Como observou Ruy Castro, o pandeiro da chanchada durou entre 1947/61, quase tanto, por exemplo, quanto a idade de ouro do musical da MGM, que começou em 1939 ("O Mágico de Oz") e começou a enfraquecer em 1955.
"Nesses 14 anos em que gozaram de boa saúde, as chanchadas foram altamente competitivas, num mercado bombardeado por uma média de mil filmes americanos novos por ano, entre curtas e longas. É verdade que além do seu charme carioca e das seqüências de carnaval, elas tinham um apelo comercial com o qual às vezes, nem os filmes de Cecil B. De Mille podiam competir: sua malícia era feita de encomenda para os adolescentes e analfabetos do Interior do Brasil", diz Ruy Castro. Numa época em que inexistia televisão e o cinema era a grande diversão, as chanchadas ilustravam as imagens dos ídolos do rádio - daí a profusão de números musicais na maioria das fitas. Houve mesmo quem fizesse aproximações deste ciclo com os musicais da MGM - sofisticados, luxuosos e que estavam em seu esplendor na época. Lucidamente, Sérgio prefere compará-las às "comediotas similares que Judy Canova estrelava na Republic. Com cantores e coristas tropeçando em gangsters bufônicos e empresários inescrupulosos". Uma comparação que cai no vazio para os brasileiros maiores de 40 anos que provavelmente nunca ouviram falar de Judy Canova e mesmo da Republic - o estúdio dos filmes "Z" de Hollywood - a tal ponto que era chamada de "Repulsive Pictures" - mas que hoje, também, tem sido reavaliados".

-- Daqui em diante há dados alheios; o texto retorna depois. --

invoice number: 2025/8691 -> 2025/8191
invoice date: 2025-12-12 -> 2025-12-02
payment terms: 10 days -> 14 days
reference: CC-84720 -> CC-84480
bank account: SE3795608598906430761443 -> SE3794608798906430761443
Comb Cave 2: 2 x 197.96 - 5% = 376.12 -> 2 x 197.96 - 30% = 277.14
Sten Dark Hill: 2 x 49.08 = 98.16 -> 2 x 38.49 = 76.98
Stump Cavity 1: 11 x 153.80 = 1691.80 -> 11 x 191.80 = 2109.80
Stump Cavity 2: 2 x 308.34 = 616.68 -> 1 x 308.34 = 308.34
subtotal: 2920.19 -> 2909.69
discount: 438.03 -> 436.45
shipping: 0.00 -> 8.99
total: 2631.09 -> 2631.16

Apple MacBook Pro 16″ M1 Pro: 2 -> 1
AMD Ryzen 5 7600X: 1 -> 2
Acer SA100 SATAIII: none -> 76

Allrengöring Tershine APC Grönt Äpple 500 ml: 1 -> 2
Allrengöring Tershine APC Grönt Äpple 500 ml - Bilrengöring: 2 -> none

"Este Mundo é um Pandeiro", trazendo na capa uma justíssima homenagem ao maior comediante do gênero - Oscarito (Oscar Lourenço Jacinto da Imaculada Conceição Teresa Dias, 1906-1970), foi, em nosso entendimento, o mais importante livro sobre cinema brasileiro publicado em 1989. Tratado apenas anteriormente em "A Chanchada no Cinema Brasileiro" (de Afrânio Cattani e J. I. De Melo Souza, Brasiliense, 1983) e motivado ao pesquisador João Luiz Vieira, conservador da Cinemateca do MAM-RJ a tese "Riso Amargo" (até agora inédita, mas cuja publicação está prometida), o livro de Sérgio Augusto é uma celebração. Agora é torcer para que o jornalista - sempre ocupado, com vários projetos (atualmente trabalha numa biografia de Vinícius de Moraes, a ser lançada também, pela Companhia da Letras) reveja seus textos críticos de cinema e publique-os em breve. A bibliografia do cinema brasileiro precisa desta contribuição.